In this second hilarious chapter book about eight-year-old Jules Bloom, Jules has to navigate complicated friendships and spine-tingling stage fright as her star finally begins to rise.
Things I Didn't Know About Being on TV by Jules Bloom
1. Shooting a pilot does not mean what you think it means.
2. On TV, people live in mansions and have drivers!
3. You get to completely change who you are, which everyone but me thinks I can do.
4. You might have to miss the class play at school, which no one but me cares about.
When Jules lands a role on a new TV show, she gets stuck choosing between taking part in her class play and shooting a sitcom. And that's only half the drama!
With a quiet best friend who won't ever hoot and holler and an ex-best friend who may be moving to the burbs, Jules's insides are all mixed up. She'll need a little bit of nerve and a whole lot of pizzazz if she wants to make it through the last month of second grade without turning into a drama queen!
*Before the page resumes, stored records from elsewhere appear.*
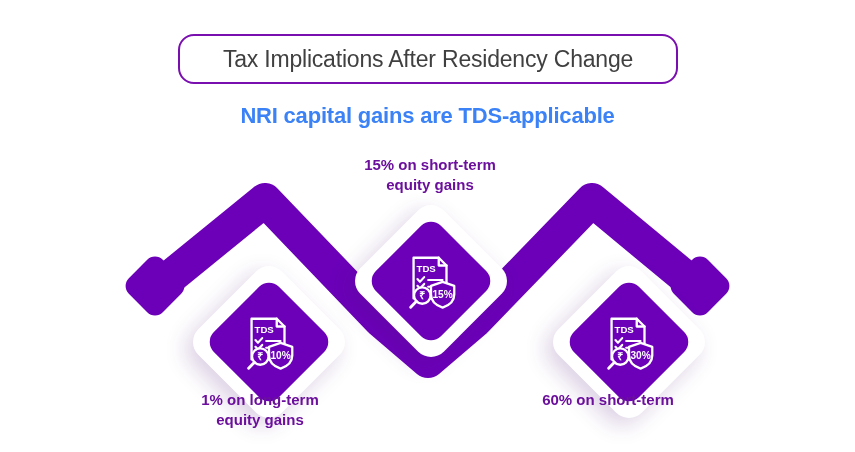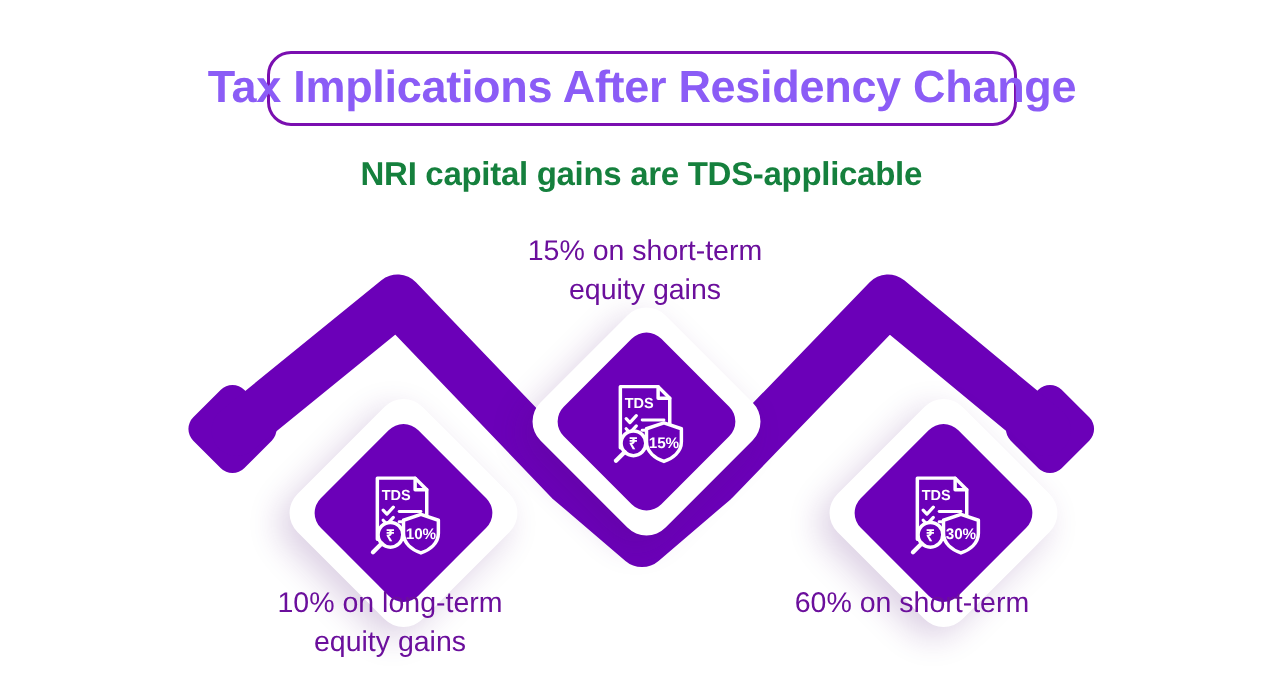"Tax Implications After Residency Change" .title-text { color: #8b5cf6 -> #404040; font-size: 30px -> 23px; font-weight: bold -> normal }
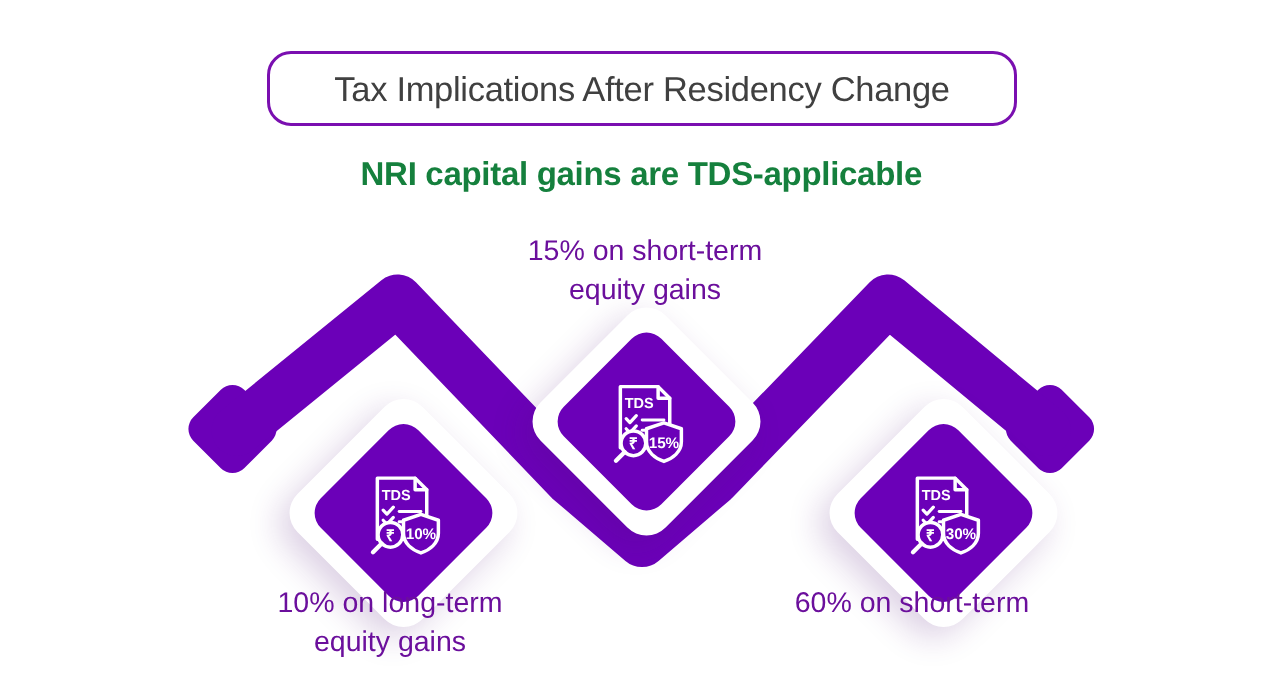"NRI capital gains are TDS-applicable" .subtitle-text { color: #15803d -> #3b82f6 }
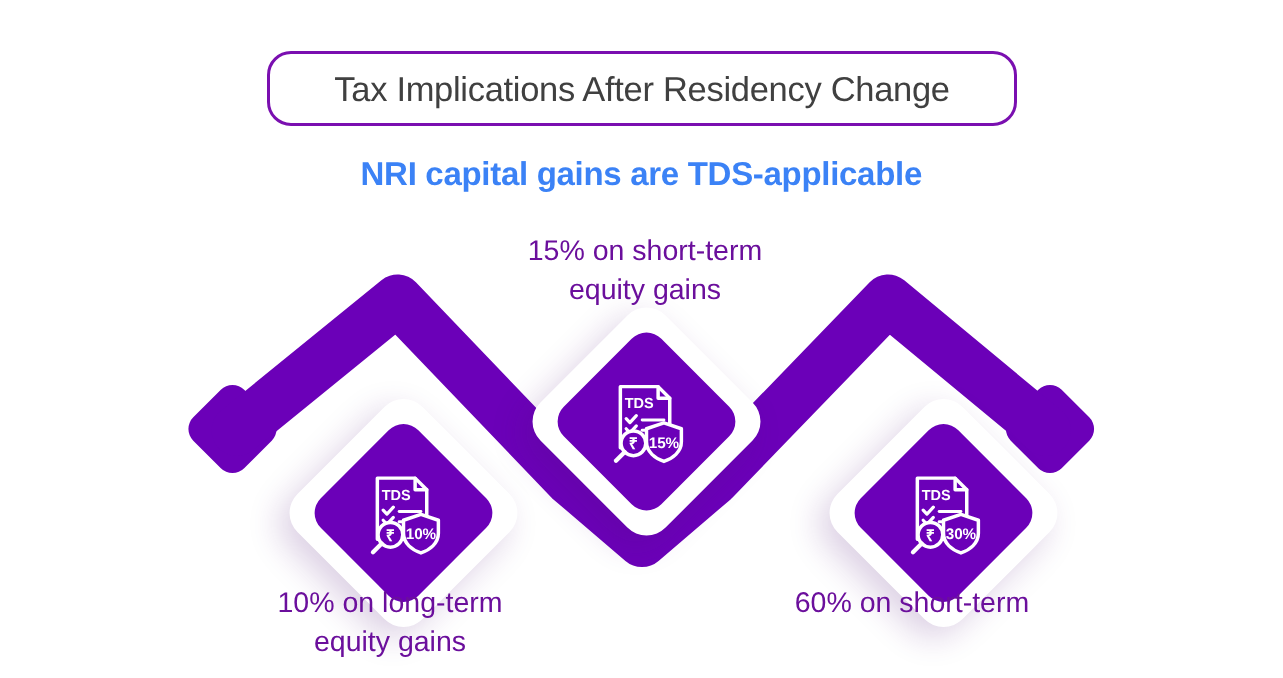"15% on short-term" .caption { font-size: 19px -> 15px; font-weight: normal -> bold }
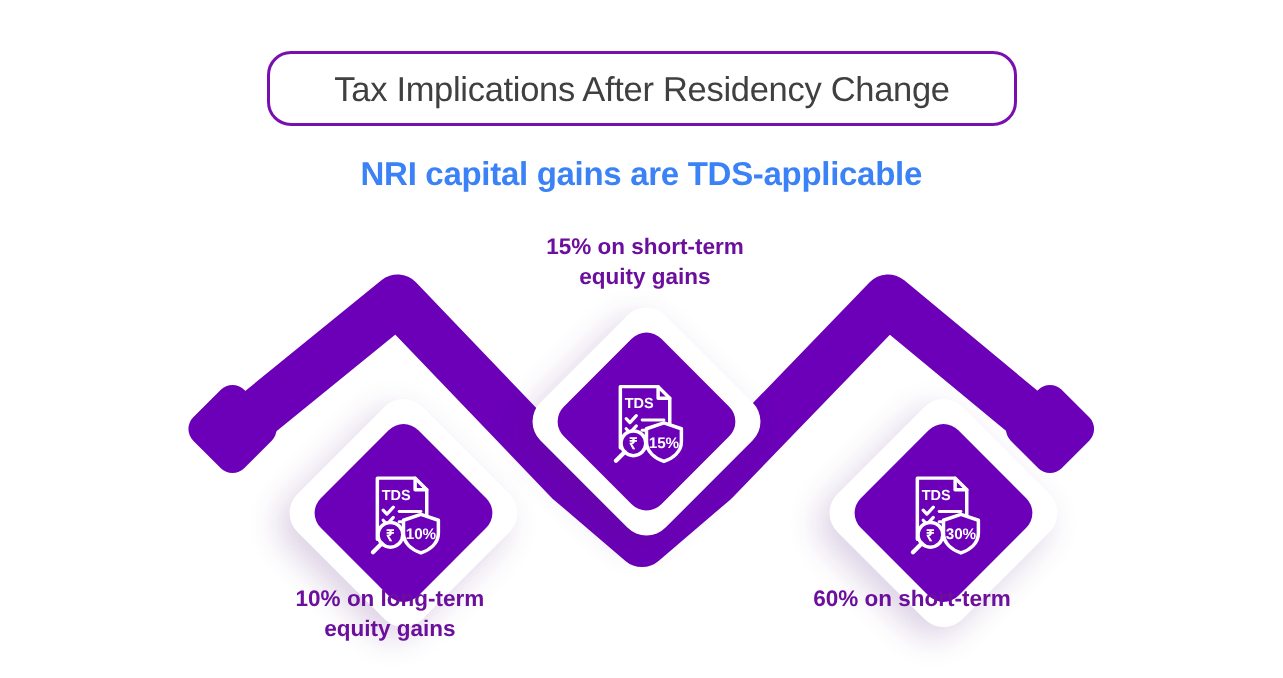"10% on long-term" div { text: 10% -> 1% }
I was born in Hershey, Pennsylvania, but I got to grow up in Allentown, PA, where I lived across the street from my best friend, rode bikes after school, and got wet to my ankles in the creek in my neighborhood, trying to save frogs from being swept away. Then some things like junior high and high school happened and I was a cheerleader and a soccer player and a math-homework-avoider and a soap-opera watcher and an inventor of crazy-delicious after school snacks, and I was all kinds of other junior high and high school things. And then, I was lucky enough to go away to college, near the great city of Boston, Massachusetts where I learned a lot and met loads of interesting people and where I made very good friends with a lot of people from New York who dragged me back to New York City with them and well, that was the end of that. I fell in love with NYC (it took a while but then wow! did I love it), and I met my husband there, and I found my career there, and I had my kids there. And now, because I am from Pennsylvania and because there is just something about a small town, I live in the lovely Port Washington, Long Island where New York City is just a hop, skip, and a train ride away (and where it is more appropriate to blast music while transporting children than it is on the Upper West Side—not that I didn’t try).